I would definitely make these samosas again. They were crispy, flavorful, and easy to make.


Resu Pradhananga
p-resu67@hotmail.com

These samosas were the perfect party food. They were easy to make and everyone loved them.


Dio Brando
dio-b@hotmail.com

I'm not a big fan of samosas, but these were pretty good.


black label
b.l@hotmail.com

These samosas were delicious, but they were a bit too time-consuming to make.


bangali King
bangali_k91@yahoo.com

I love that these samosas are vegetarian. They're a great way to get your daily dose of veggies.


Ryan Pinder
p@hotmail.co.uk

These samosas were a bit too oily for my taste.


Bafazi asanda
bafazi_asanda81@hotmail.com

I've made these samosas several times now, and they're always a hit. They're perfect for parties or potlucks.


Kaya Horne
h-kaya@gmail.com

These samosas were a great way to use up some leftover chickpeas.

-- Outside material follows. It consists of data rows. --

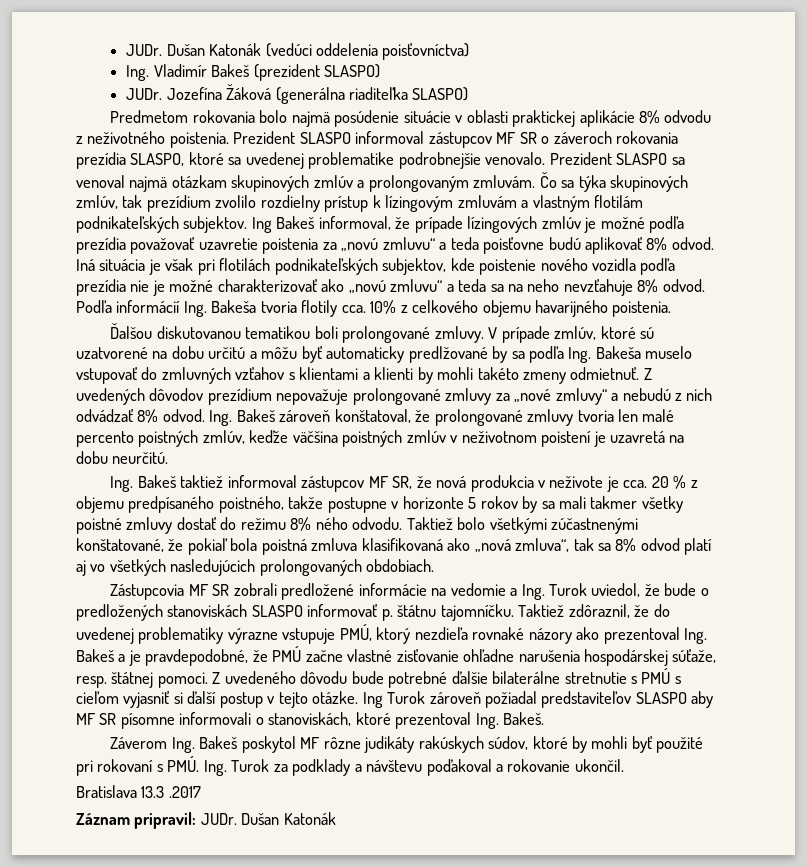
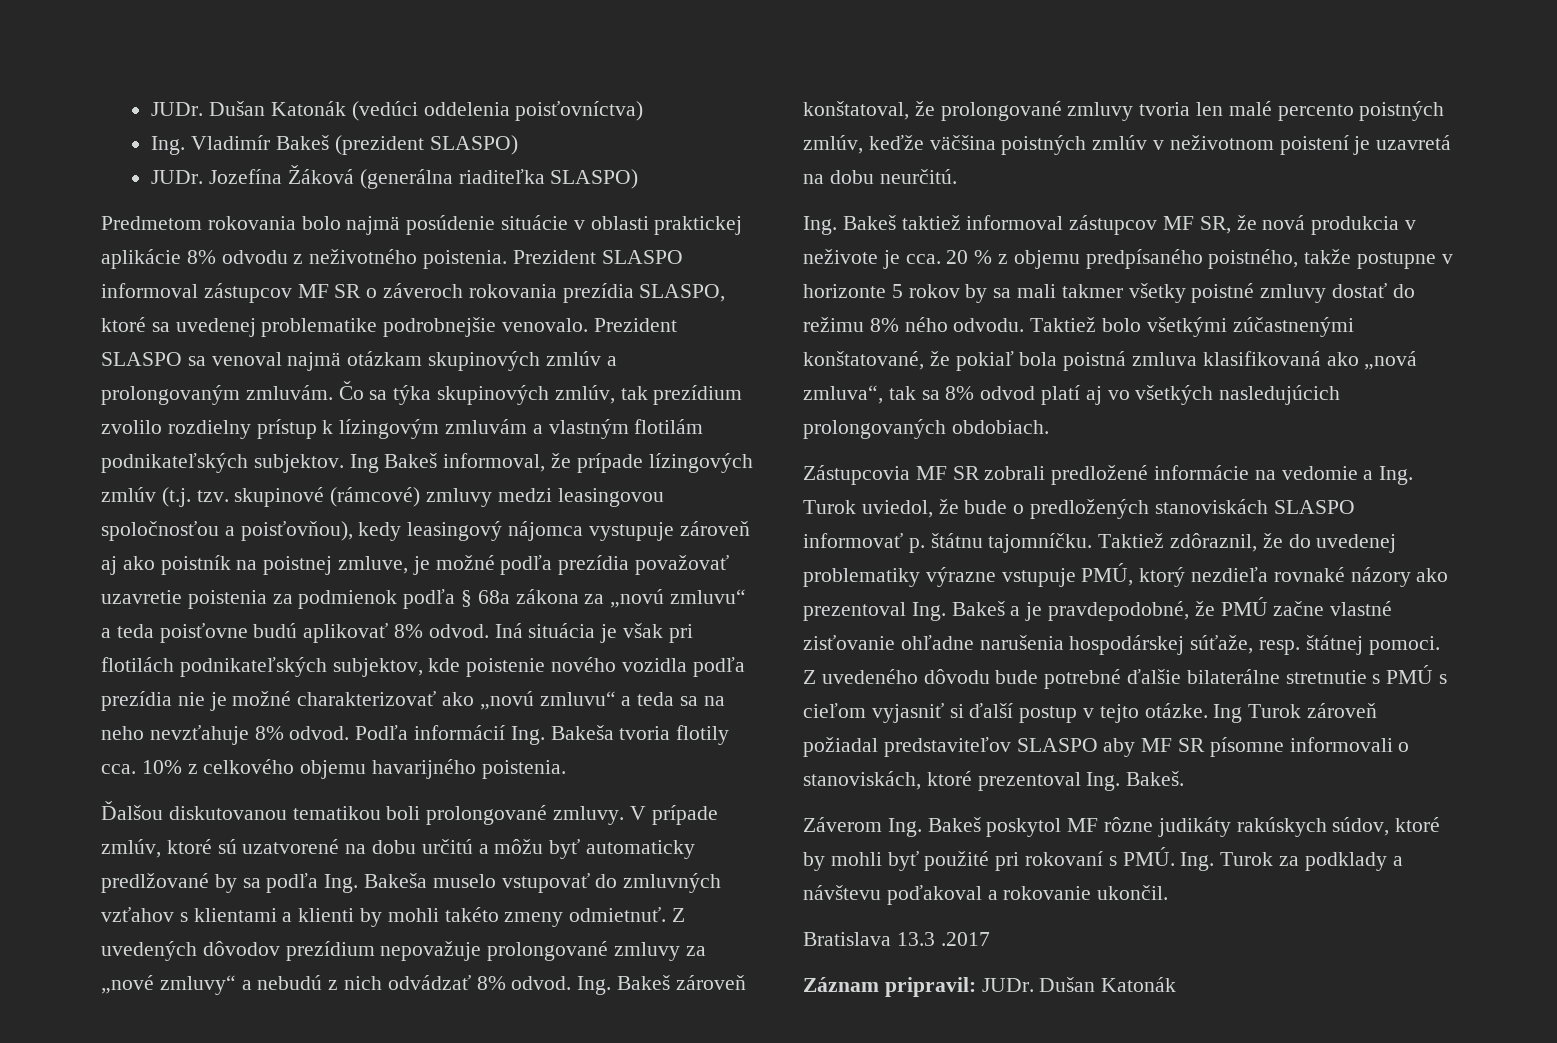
- Ing Bakeš informoval, že prípade lízingových zmlúv je možné podľa prezídia považovať uzavretie poistenia za „novú zmluvu“ a teda poisťovne budú aplikovať 8% odvod.
+ Ing Bakeš informoval, že prípade lízingových zmlúv (t.j. tzv. skupinové (rámcové) zmluvy medzi leasingovou spoločnosťou a poisťovňou), kedy leasingový nájomca vystupuje zároveň aj ako poistník na poistnej zmluve, je možné podľa prezídia považovať uzavretie poistenia za podmienok podľa § 68a zákona za „novú zmluvu“ a teda poisťovne budú aplikovať 8% odvod.

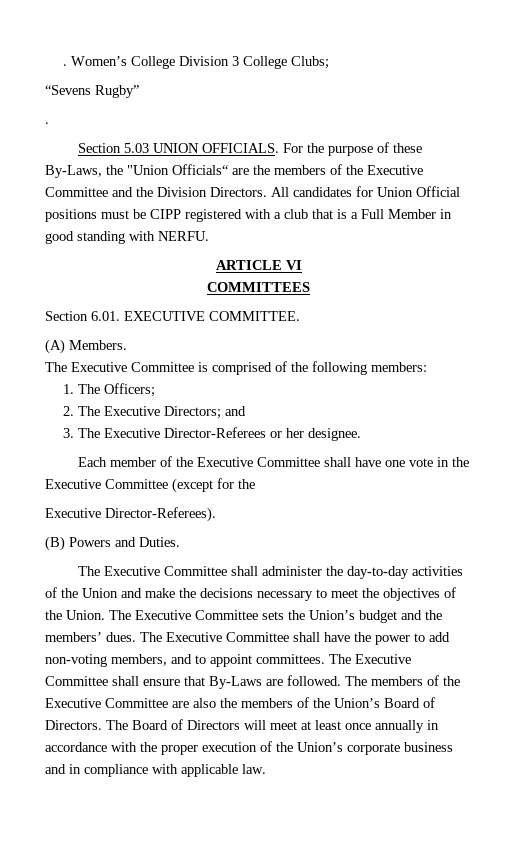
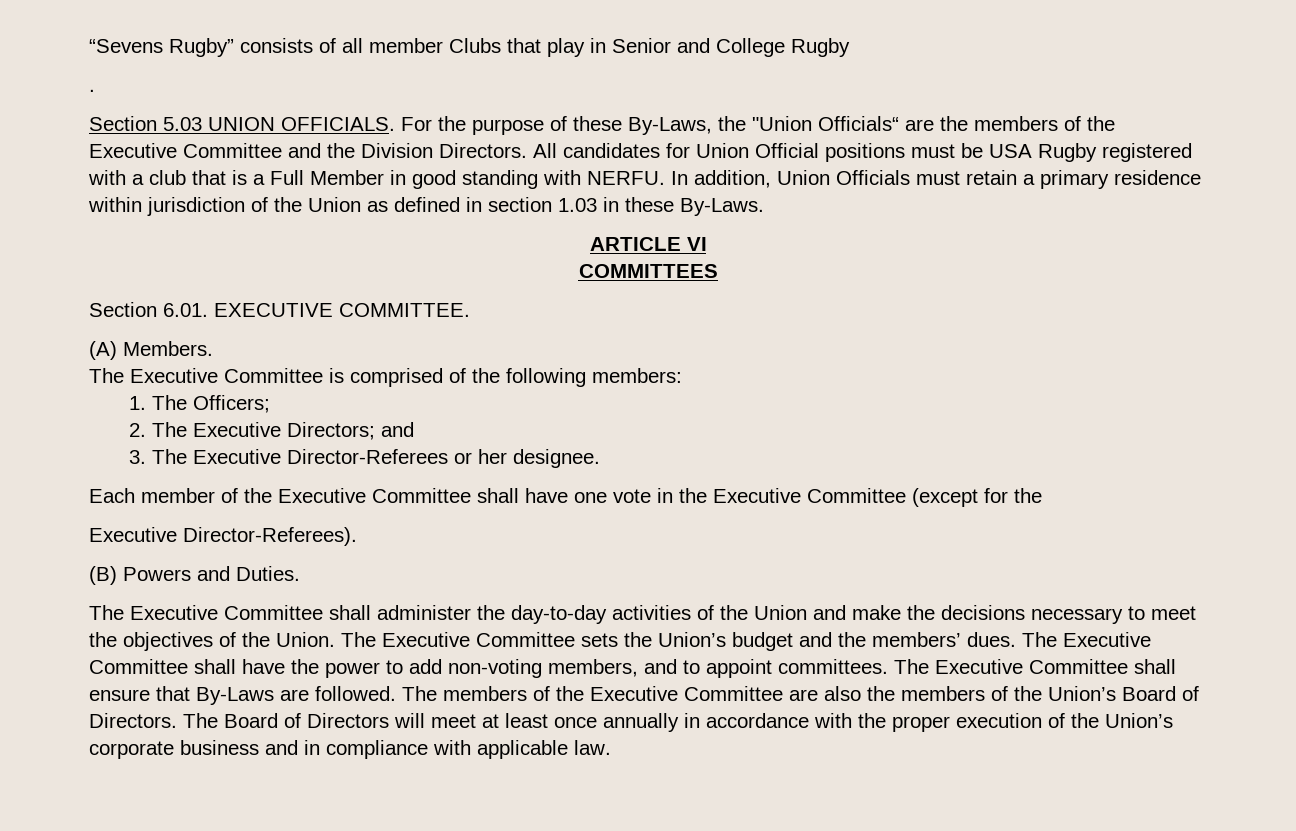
- . Women’s College Division 3 College Clubs;
- “Sevens Rugby”
+ “Sevens Rugby” consists of all member Clubs that play in Senior and College Rugby
- All candidates for Union Official positions must be CIPP registered with a club that is a Full Member in good standing with NERFU.
+ All candidates for Union Official positions must be USA Rugby registered with a club that is a Full Member in good standing with NERFU. In addition, Union Officials must retain a primary residence within jurisdiction of the Union as defined in section 1.03 in these By-Laws.

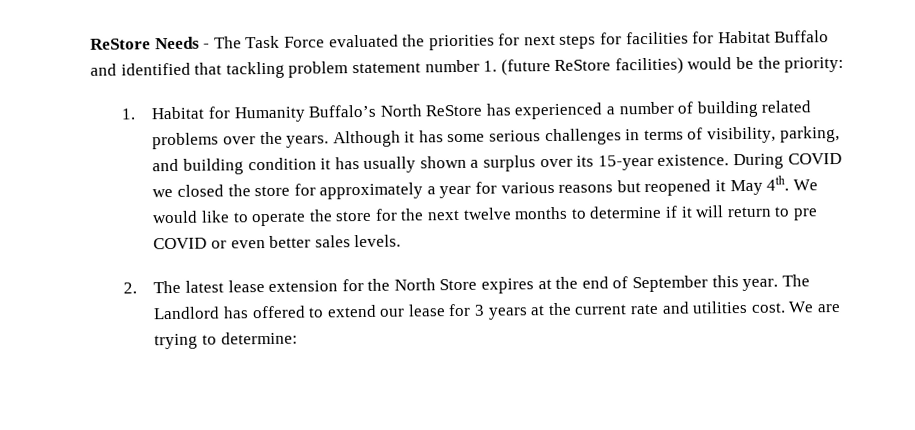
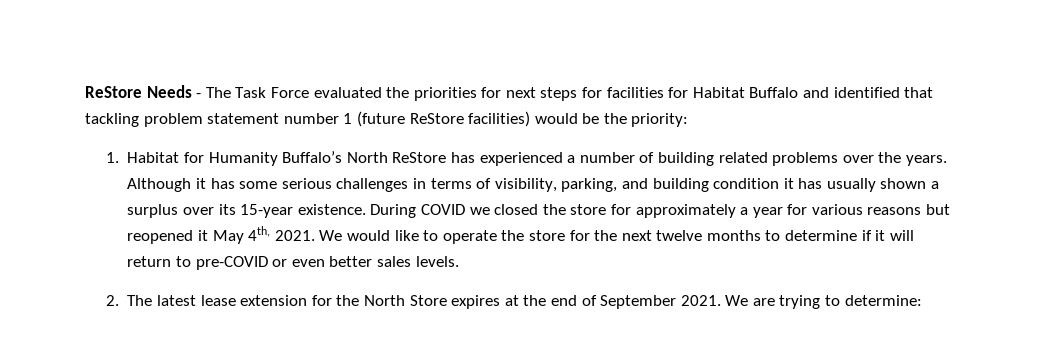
- ReStore Needs - The Task Force evaluated the priorities for next steps for facilities for Habitat Buffalo and identified that tackling problem statement number 1. (future ReStore facilities) would be the priority:
+ ReStore Needs - The Task Force evaluated the priorities for next steps for facilities for Habitat Buffalo and identified that tackling problem statement number 1 (future ReStore facilities) would be the priority:
- During COVID we closed the store for approximately a year for various reasons but reopened it May 4th.
+ During COVID we closed the store for approximately a year for various reasons but reopened it May 4th, 2021.
- We would like to operate the store for the next twelve months to determine if it will return to pre COVID or even better sales levels.
+ We would like to operate the store for the next twelve months to determine if it will return to pre-COVID or even better sales levels.
- 2. The latest lease extension for the North Store expires at the end of September this year. The Landlord has offered to extend our lease for 3 years at the current rate and utilities cost.
+ 2. The latest lease extension for the North Store expires at the end of September 2021.

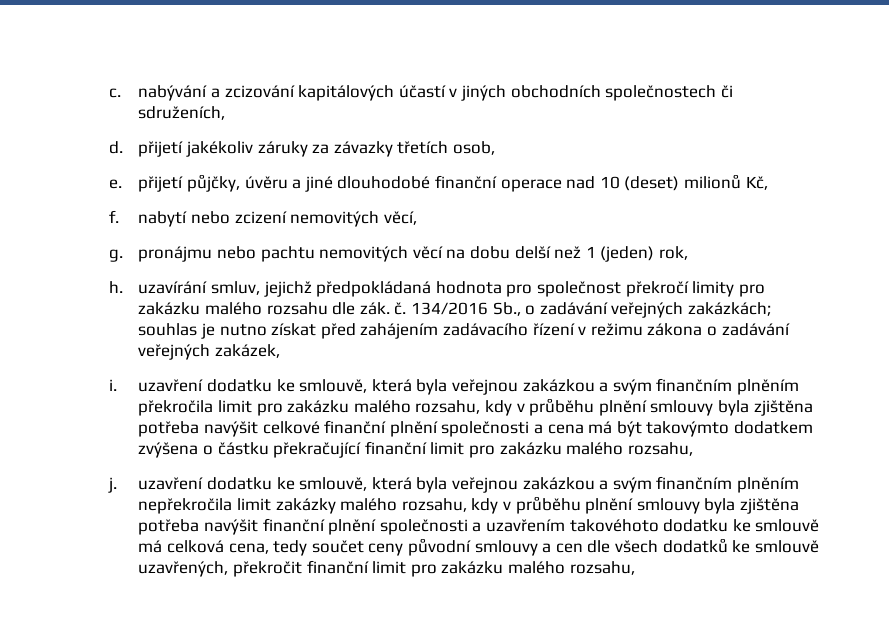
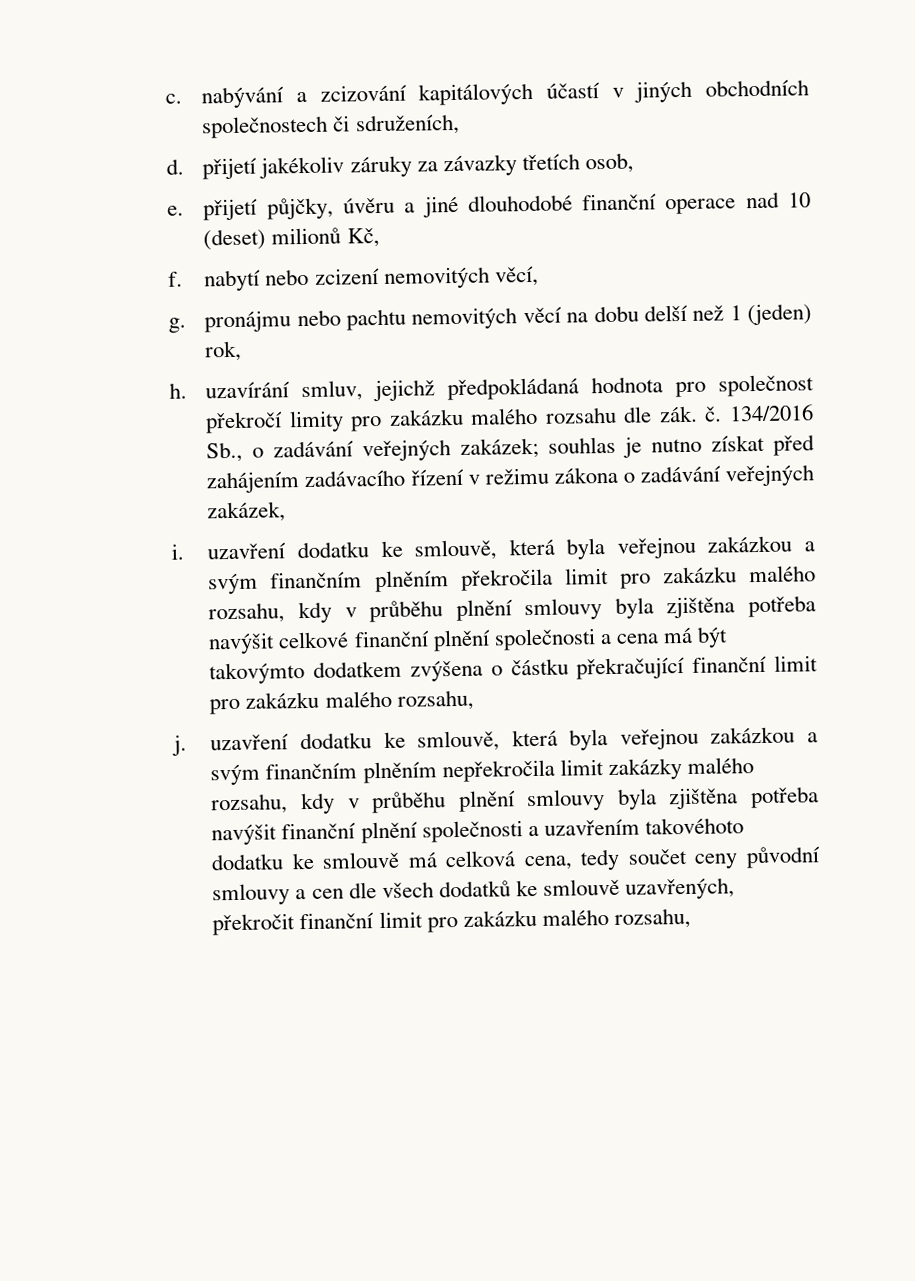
- 134/2016 Sb., o zadávání veřejných zakázkách; souhlas je nutno získat před zahájením zadávacího řízení v režimu zákona o zadávání veřejných zakázek,
+ 134/2016 Sb., o zadávání veřejných zakázek; souhlas je nutno získat před zahájením zadávacího řízení v režimu zákona o zadávání veřejných zakázek,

They were quick and easy to make, and they tasted great!


Surakha Sah
ssah1@gmail.com

I'm not sure what I did wrong, but my samosas turned out dry and bland.


aiden van straaten
s.a@yahoo.com

These samosas were amazing! I loved the combination of flavors and textures.


Fardin Khan
f.k@gmail.com

I had some trouble getting the pastry to seal properly, but other than that the samosas were delicious.


Helen chioma Benard
h_benard@hotmail.co.uk

The samosas were a bit too spicy for my taste, but overall they were still good.


Sherifdeen Sulaimon
s-sulaimon@yahoo.com

These samosas were easy to make and turned out great! The instructions were clear and concise.


Abababba Ababab
ababab91@gmail.com

I'm not usually a fan of samosas, but these were delicious! The chickpea filling was flavorful and the pastry was flaky.


Chace LWM
l_chace61@yahoo.com

These samosas were a hit at my party! They were crispy and flavorful, and the filling was perfectly spiced. I will definitely be making these again.